- Records contained in a dataset
╭──

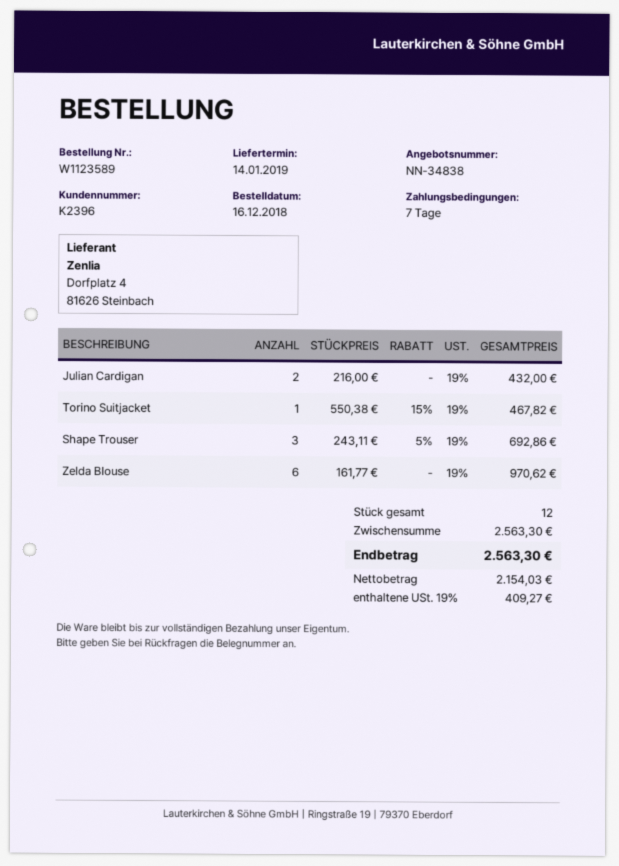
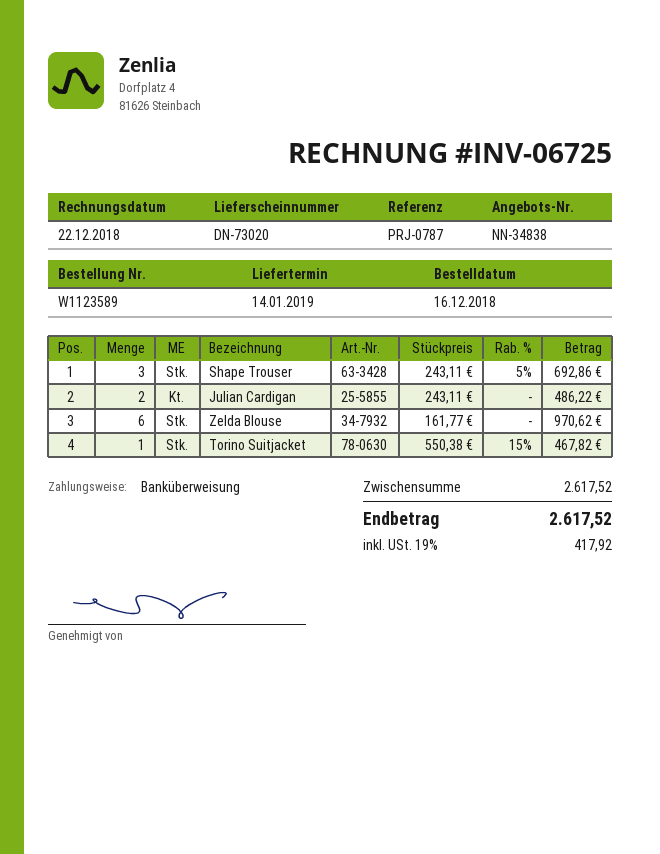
Julian Cardigan: 2 x 216.00 = 432.00 -> 2 x 243.11 = 486.22
subtotal: 2563.30 -> 2617.52
tax: 19% = 409.27 -> 19% = 417.92
total: 2563.30 -> 2617.52

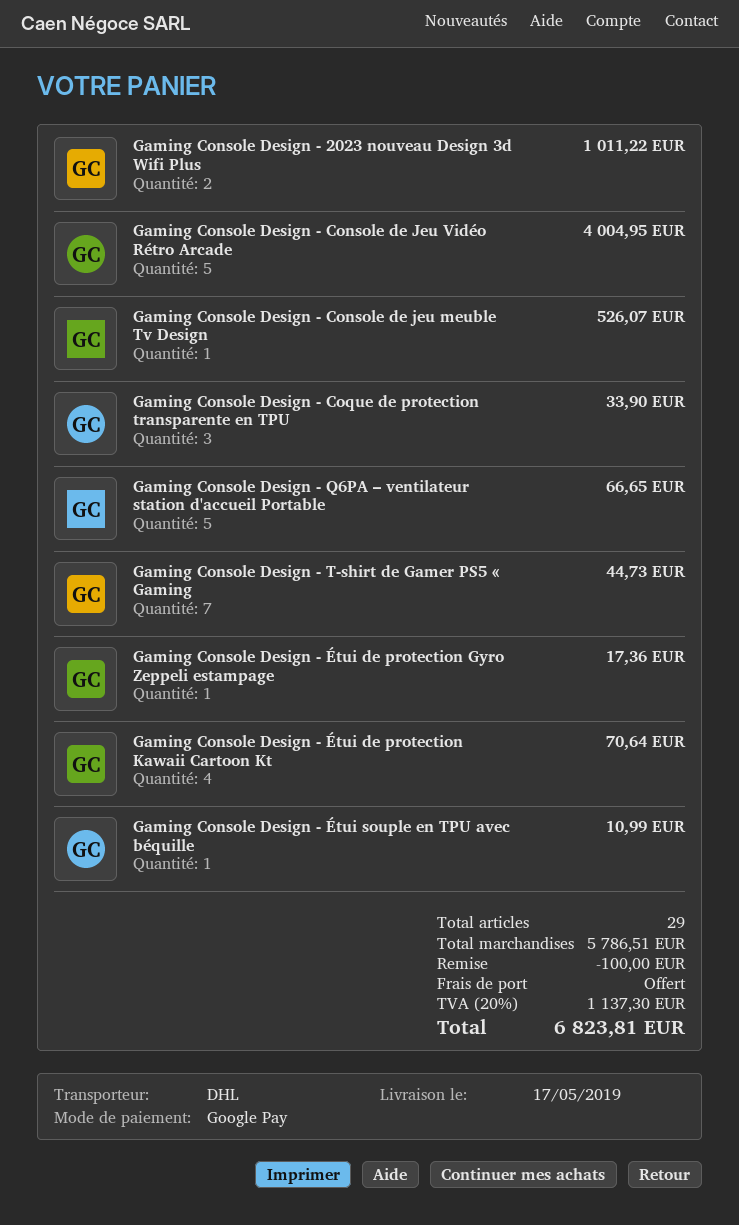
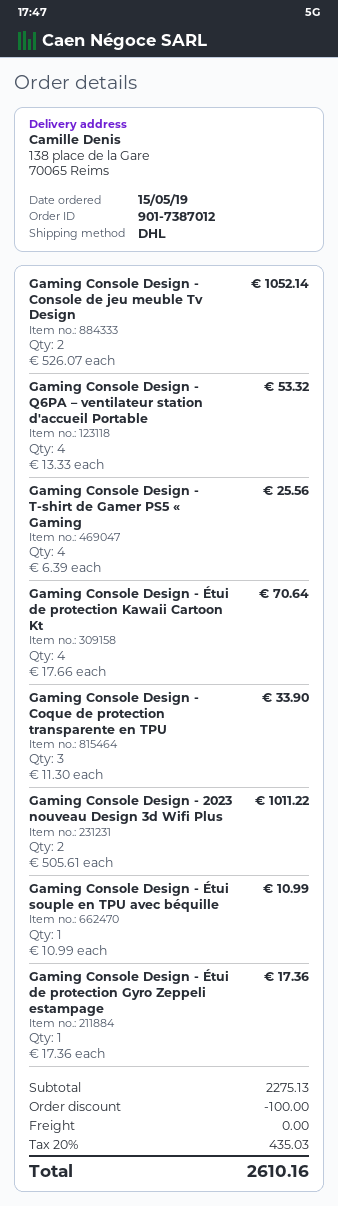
Gaming Console Design - Console de Jeu Vidéo Rétro Arcade: 5 for 4004.95 -> none
Gaming Console Design - Console de jeu meuble Tv Design: 1 for 526.07 -> 2 for 1052.14
Gaming Console Design - Q6PA – ventilateur station d'accueil Portable: 5 for 66.65 -> 4 for 53.32
Gaming Console Design - T-shirt de Gamer PS5 « Gaming: 7 for 44.73 -> 4 for 25.56
subtotal: 5786.51 -> 2275.13
tax: 20% = 1137.30 -> 20% = 435.03
total: 6823.81 -> 2610.16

╰──

- TRY IT
Since the pictures don't belong in the copy, copy only the rest of the entries above exactly.

- OUTPUT FOR THIS EXERCISE
Julian Cardigan: 2 x 216.00 = 432.00 -> 2 x 243.11 = 486.22
subtotal: 2563.30 -> 2617.52
tax: 19% = 409.27 -> 19% = 417.92
total: 2563.30 -> 2617.52

Gaming Console Design - Console de Jeu Vidéo Rétro Arcade: 5 for 4004.95 -> none
Gaming Console Design - Console de jeu meuble Tv Design: 1 for 526.07 -> 2 for 1052.14
Gaming Console Design - Q6PA – ventilateur station d'accueil Portable: 5 for 66.65 -> 4 for 53.32
Gaming Console Design - T-shirt de Gamer PS5 « Gaming: 7 for 44.73 -> 4 for 25.56
subtotal: 5786.51 -> 2275.13
tax: 20% = 1137.30 -> 20% = 435.03
total: 6823.81 -> 2610.16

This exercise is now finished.